I know up here in the Northeast we had some hot weather, high 90's in PA and atleast 95 at home in NY. My neighbor who was house watching to me we had a very intense thunderstorm for about 10 minutes after a 97 degree day. 
3 out of 5 bottles burst, but why didnt the other 2?
Now I know it is not far enough of a fall for them to have fell and broke (and this would not have caused glass inside crate).

I did use synthetic corks and wraped the tops in the shrink wrap. I know people have spoken of having corks pop out, which I have never had happen. Could I not have properly degassed and since the corks could not pop, just blew the bottle apart?

Could it have been heat? 
Change In pressure? 
Storm? 
Not proper degassing?

And how would anyone approach cleaning the shards of glass on the remaining bottles? Would you still drink then after clearing glass off them?


----------



## Bartman (Jul 22, 2013)

Fascinating - it's just like CSI! Where is the wine that spilled? The wood crate and floor look pretty clean - why is not a sticky and stained-floor mess? Perhaps your neighbor got into your stash, drank the wine and then broke bottles deliberately to make it look like an accident!

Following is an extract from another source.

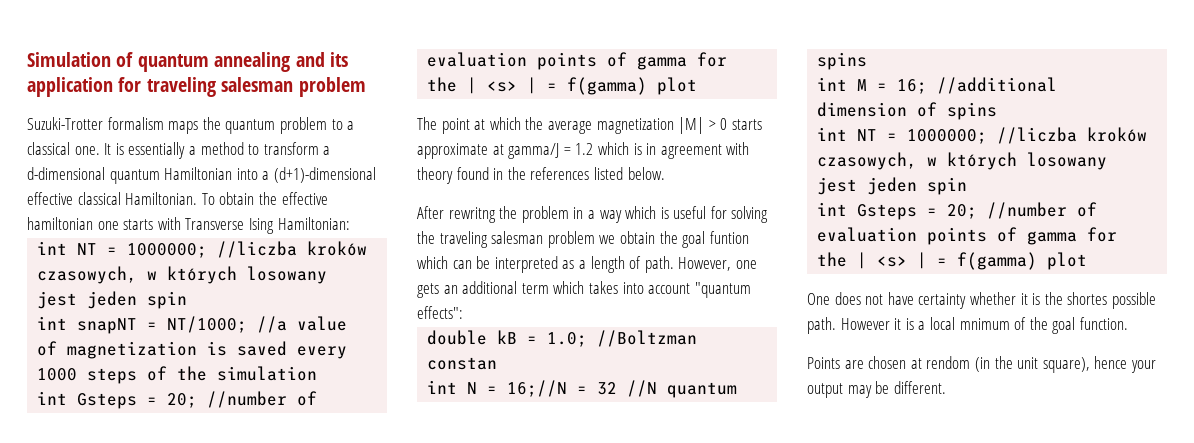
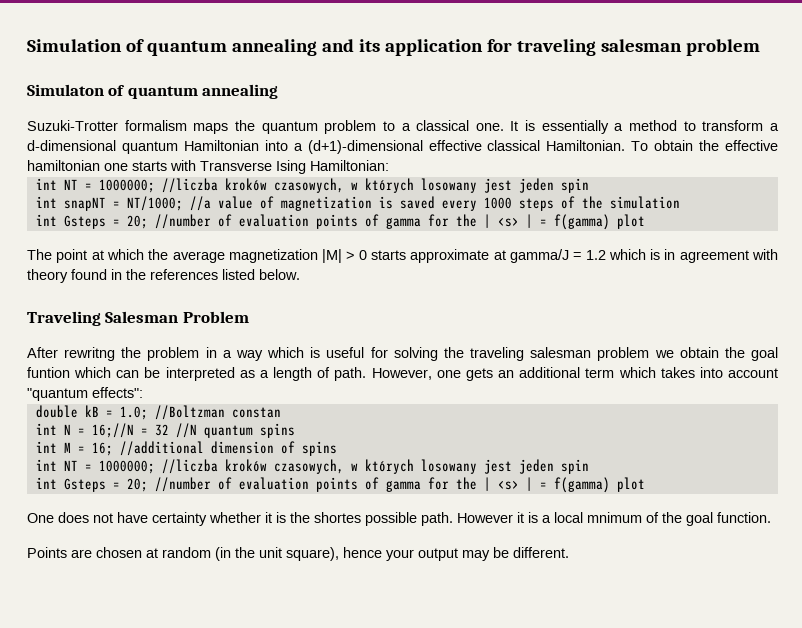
(366, 87) none -> [27,84,279,99] // Simulaton of quantum annealing
(665, 173) none -> [27,311,249,326] // Traveling Salesman Problem
[926,356,971,369] rendom -> [162,547,211,558] random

Assuming no criminal activity involved, I would suspect sudden pressure and temperature changes, coupled with some fermentation in the bottle (did you back-sweeten? how about adding sufficient sulfite and sorbate before bottling?), led to the explosions. Properly corked and sealed with foil, the corks may have simply been too tight to be pushed out, before the glass broke. I'll bet you used #9 corks rather than #8, right? (#9s are slightly larger than #8s)


----------



## JohnT (Jul 22, 2013)

I agree with bartman. 

Most synthetic corks are rather tight. This means that a lot more pressure will build in the bottle before it pops out. The heat could have definitely kicked off a fermentation. Was the wine dry?

Why the 2 and not all? 

My guess is this... You have the wine on a concrete floor that was (I assume) cool. this means the the bottom bottle were kept cooler than the top ones and, therefore, did not build up as much pressure. (this is just a guess).


----------



## Runningwolf (Jul 22, 2013)

...and back to Barts question, why no mess?


----------



## jamesngalveston (Jul 22, 2013)

I would say you have a problem with your house sitter, not your wine.
Come on man.....that wood looks like it has not been sealed...wine would be all over it, and deep in to the wood...even if it was sealed, there would be wine everywhere....
some body had a party.


----------



## jamesngalveston (Jul 22, 2013)

and by the way, if that much pressure was build up in the bottle the corks would blow first....weakest part the bottle wine, is the cork.
and none of the necks are broke....
test the theory: fill some wine bottles with water, and cork.
hold the bottle with a gloved hand, and hit the bottle with a hammer..
you will see the same kind of break...


----------



## Julie (Jul 22, 2013)

Well I am in agreement with others, there should have been a mess and the cork would have blown first. I don't think the shrink wrap is that tough to hold the cork in.


----------



## jamesngalveston (Jul 22, 2013)

as for the rest of the bottles...rinse them in the sink with water, and drink the heck out of them before your house sitters comes back.


----------



## Bartman (Jul 22, 2013)

jamesngalveston said:


> as for the rest of the bottles...rinse them in the sink with water, and drink the heck out of them before your house sitters comes back.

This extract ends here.